[Input material — start]

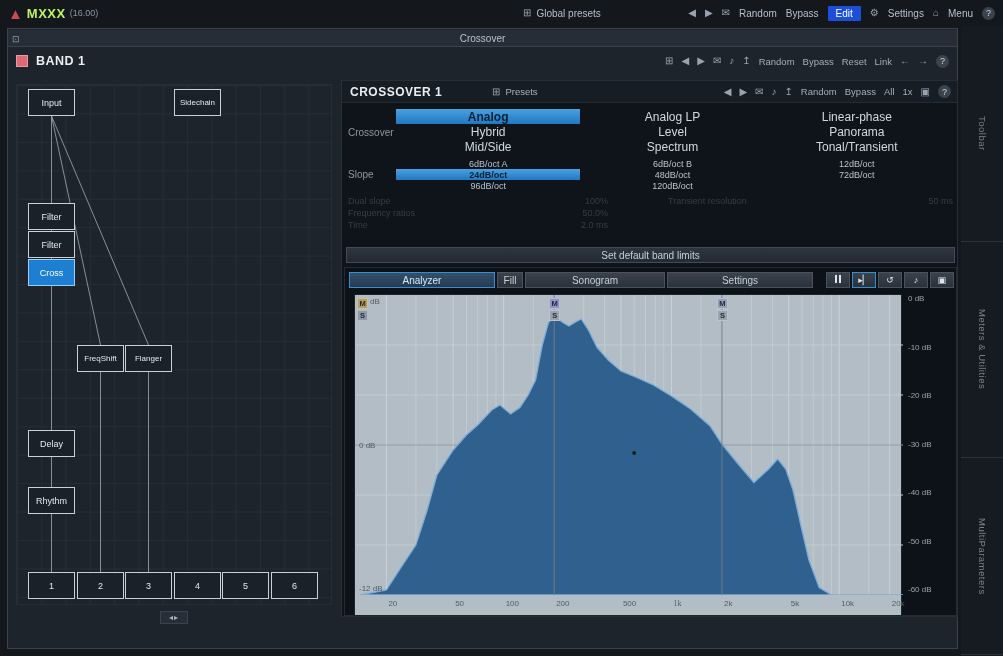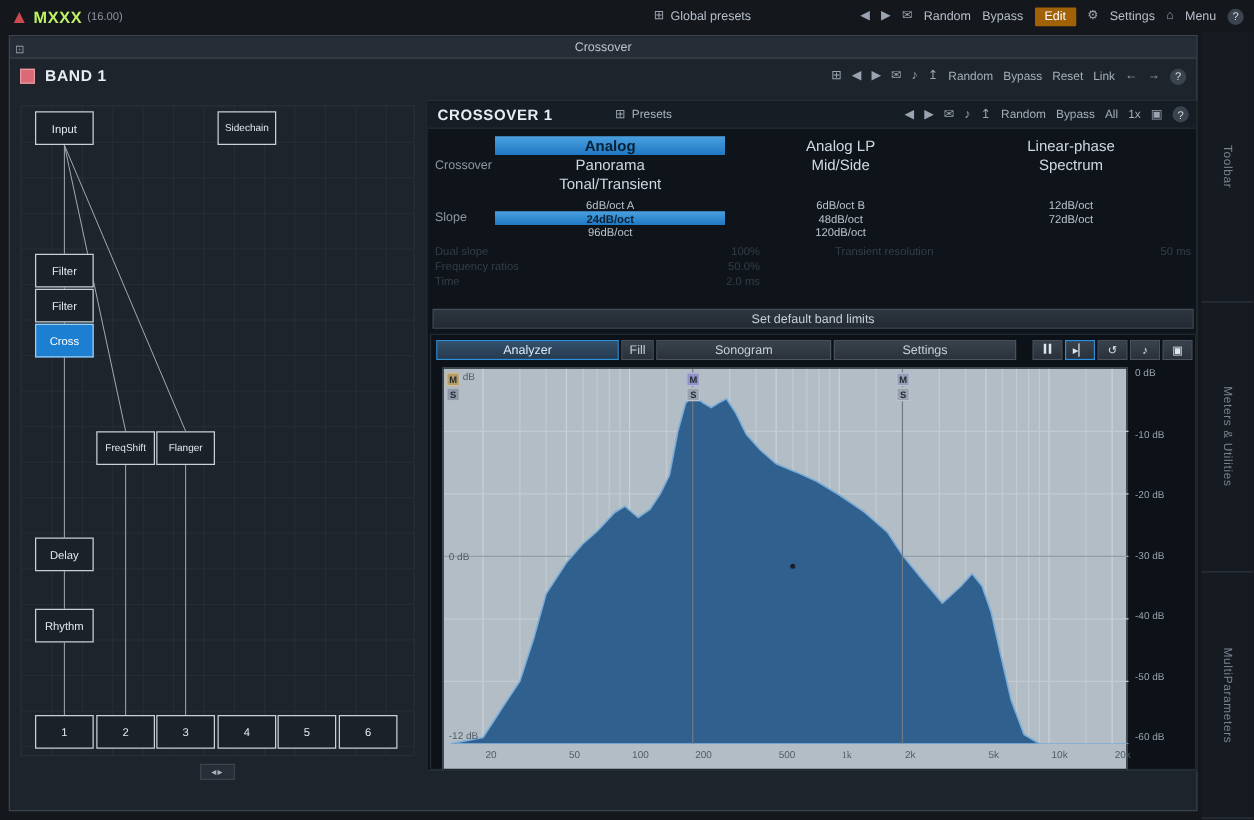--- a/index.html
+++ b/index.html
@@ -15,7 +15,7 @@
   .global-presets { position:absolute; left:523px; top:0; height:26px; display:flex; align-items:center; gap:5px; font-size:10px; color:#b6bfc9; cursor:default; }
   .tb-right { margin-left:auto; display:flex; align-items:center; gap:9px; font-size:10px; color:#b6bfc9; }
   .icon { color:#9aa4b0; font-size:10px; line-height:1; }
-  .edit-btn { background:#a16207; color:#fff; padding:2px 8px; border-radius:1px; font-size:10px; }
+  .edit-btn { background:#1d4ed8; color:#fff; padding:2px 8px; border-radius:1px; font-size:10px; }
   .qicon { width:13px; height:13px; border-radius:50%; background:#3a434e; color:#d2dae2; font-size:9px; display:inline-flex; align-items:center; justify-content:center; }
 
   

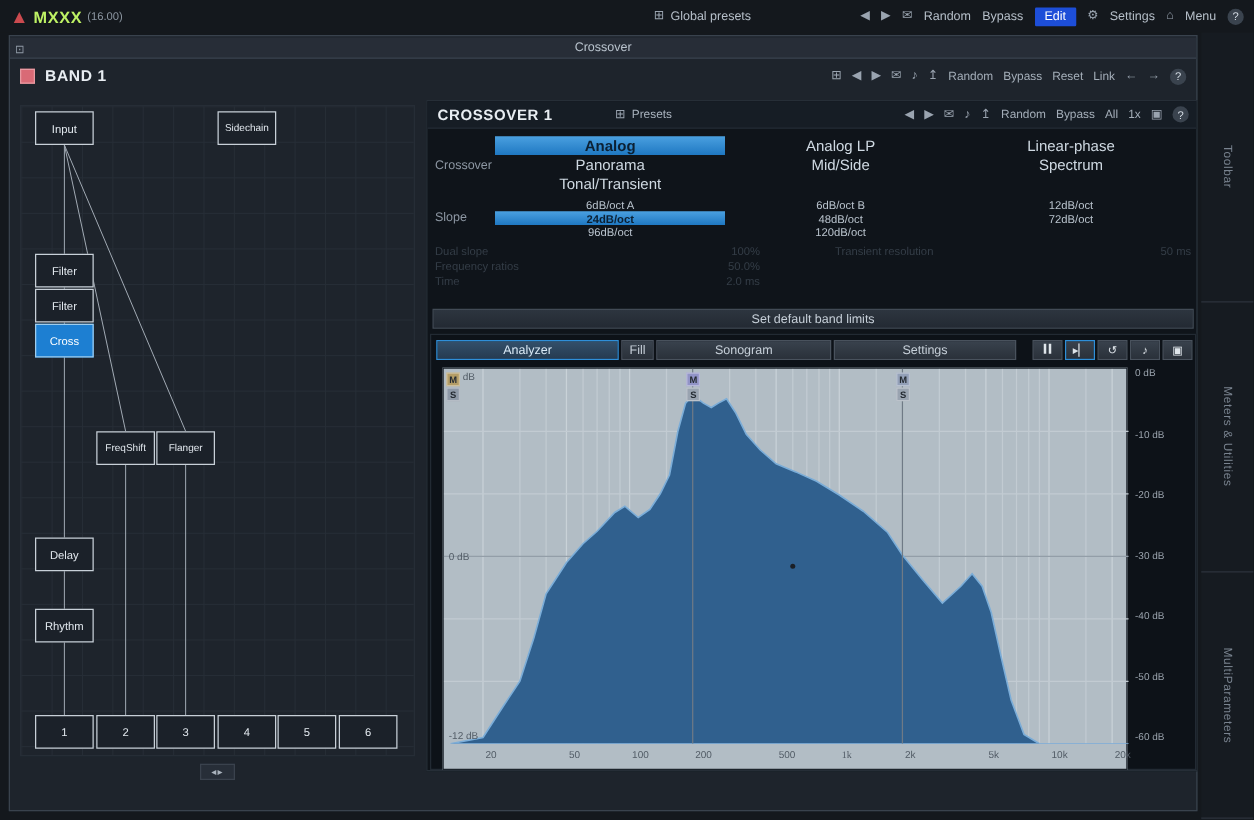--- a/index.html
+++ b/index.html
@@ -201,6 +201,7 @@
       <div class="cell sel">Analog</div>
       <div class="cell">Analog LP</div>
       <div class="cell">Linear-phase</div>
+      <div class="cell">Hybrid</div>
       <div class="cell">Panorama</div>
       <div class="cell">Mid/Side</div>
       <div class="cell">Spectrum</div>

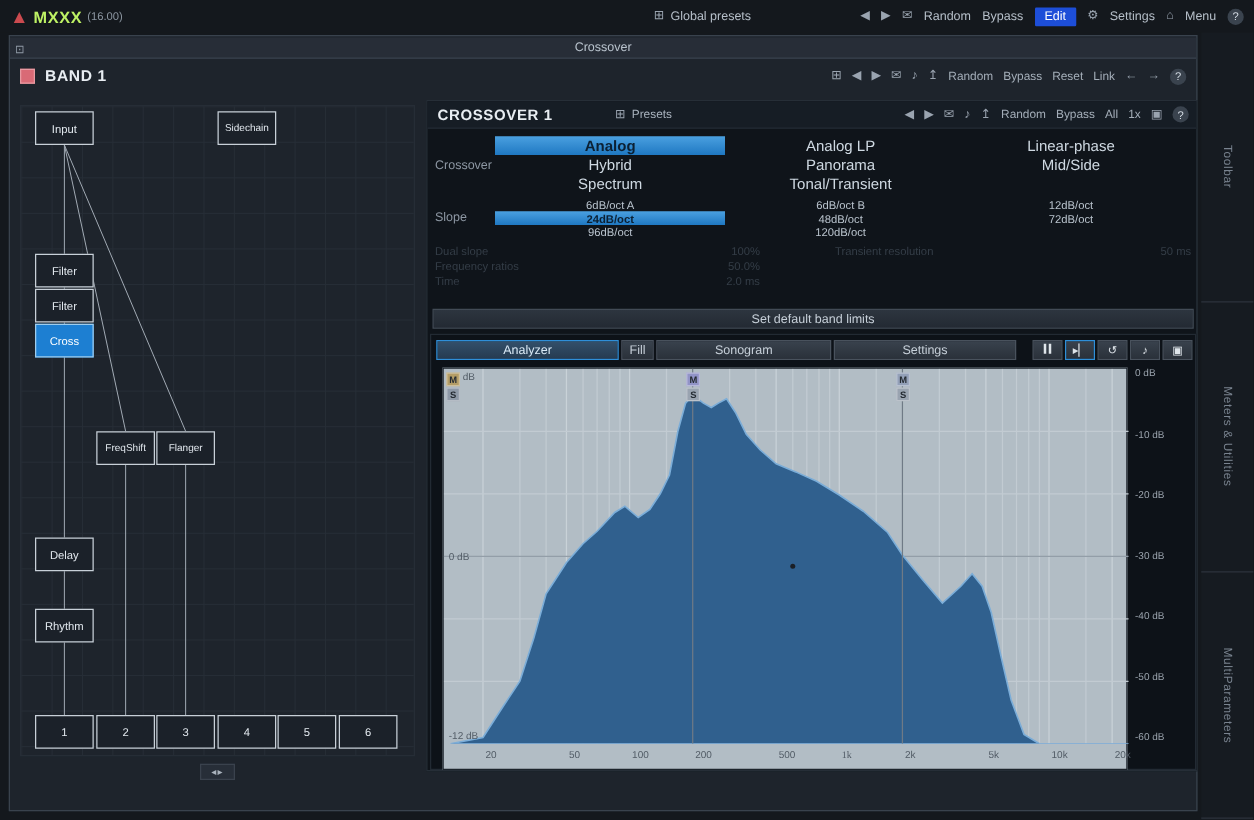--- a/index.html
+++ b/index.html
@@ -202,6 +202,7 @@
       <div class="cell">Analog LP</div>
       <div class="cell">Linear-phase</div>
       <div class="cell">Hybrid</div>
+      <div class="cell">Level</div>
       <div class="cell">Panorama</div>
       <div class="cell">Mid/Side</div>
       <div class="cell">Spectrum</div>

[Input material — finish]

## Aim of the exercise
In the data above, copy every line where the string "font" appears.

## Answer to this task
   .global-presets { position:absolute; left:523px; top:0; height:26px; display:flex; align-items:center; gap:5px; font-size:10px; color:#b6bfc9; cursor:default; }
   .tb-right { margin-left:auto; display:flex; align-items:center; gap:9px; font-size:10px; color:#b6bfc9; }
   .icon { color:#9aa4b0; font-size:10px; line-height:1; }
-  .edit-btn { background:#a16207; color:#fff; padding:2px 8px; border-radius:1px; font-size:10px; }
+  .edit-btn { background:#1d4ed8; color:#fff; padding:2px 8px; border-radius:1px; font-size:10px; }
   .qicon { width:13px; height:13px; border-radius:50%; background:#3a434e; color:#d2dae2; font-size:9px; display:inline-flex; align-items:center; justify-content:center; }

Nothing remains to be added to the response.